Funk et al. 2019 accounted for this principle by using data and knowledge derived and used in the framework of different policies, directives and initiatives e.g. navigation and hydropower sector (e.g. TEN-T regulation), water management sector (Water Framework Directive), local data from protected areas (Birds and Habitats Directive) and spatial land use information. This includes a continuous hydro-morphological assessment for the navigable Danube River compliant with CEN standards (Schwarz 2014; ICPDR 2015), Land cover/Land use (developed to support e.g. EU Biodiversity Strategy to 2020) or sectoral data collected on the status of the waterway, critical locations for navigation and navigation class (Fairway 2016). Cause-effect relations within the network of interactions between driver, pressure and state variables along the Driver-Pressure-State chain were then analysed within a quantitative Bayesian Network approach. Therefore, the approach selected by Funk et al. 2019 provides the first large scale statistical proof of multiple relationships of biodiversity and human uses and pressures along the navigable stretch of the Danube River. Therefore, it has the potential to increase knowledge on the socio-ecological system across sectors and policies and is serving as a basis for a strategic and more integrated management approach.

The Domisch et al. (2019) study explicitly included consideration of regional inequalities and economic capacity and generated a more in-depth picture of the feasibility of particular conservation efforts, thus enabling the adaptation of plans to meet these real-world social constraints.

4 Conclusions

We developed and tested different qualitative and quantitative implementations of an EBM approach for a complex socio-ecological system, the DRB. The LF approach helped to understand the complex interaction within the social-ecological system and to describe the main human activities and pressures affecting the aquatic ecosystem components. The modelling approaches summarized in this paper have increased the consideration of ecological integrity and biodiversity, accounting for multiple species and different relevant ESS. These studies illustrate approaches considering cumulative impacts by multiple human activities including land use, navigation and hydropower and integrate this multidisciplinary data and knowledge. The prioritization approaches taken fosters integrated management planning across multiple policies by creating the opportunity to pursue different policy objectives simultaneously.

All three selected EBM application for the DRB were implemented at the ecosystem scale i.e. including the whole catchment or river independent of jurisdictional, administrative or political boundaries (Borgwardt et al. 2019, Domisch et al. 2019, Funk et al. 2019) and therefore have the potential to foster transboundary cooperation for a EBM of the DRB.

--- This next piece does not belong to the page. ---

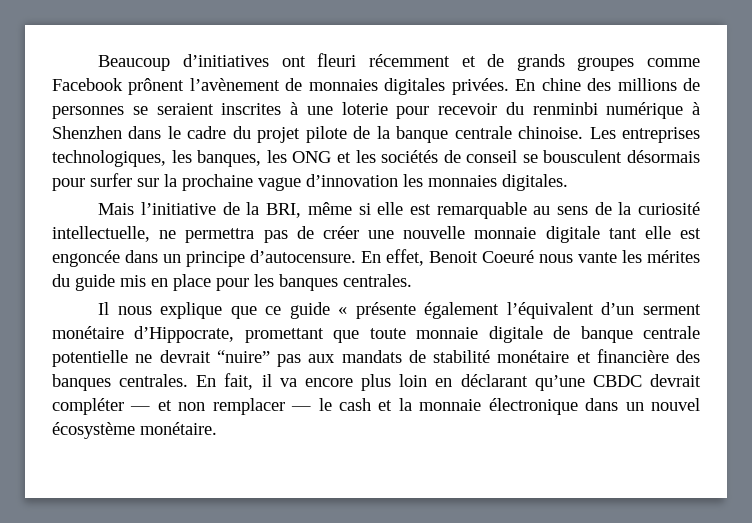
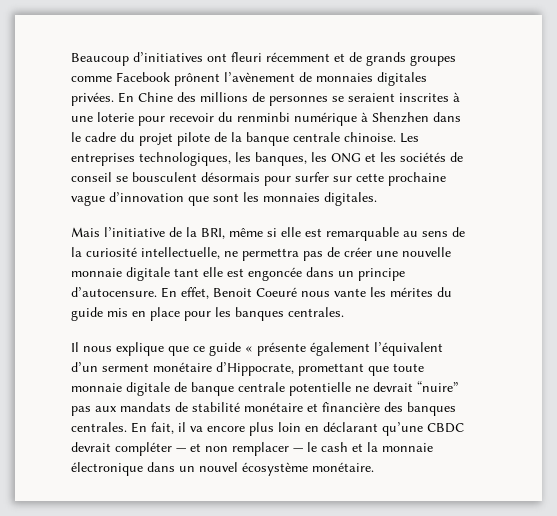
[541,78,581,91] chine -> [138,92,173,102] Chine
[164,174,177,187] la -> [356,173,384,182] cette
(398, 180) none -> [188,193,239,206] que sont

Both implementations of the quantitative model coupling framework for EBM (Langhans et al. 2019), showed how biodiversity and ESS estimates can be jointly simulated within the Danube River Basin given the availability of requisite data and models. This demonstrates that the method is flexible, the criteria and models used are broadly applicable, and the approach is transferable to other aquatic systems (Funk et al. 2019, Domisch et al. 2019). The EBM principles used for qualitative assessment of the modelling approaches may serve as a useful generic basis for the design of further EBM studies.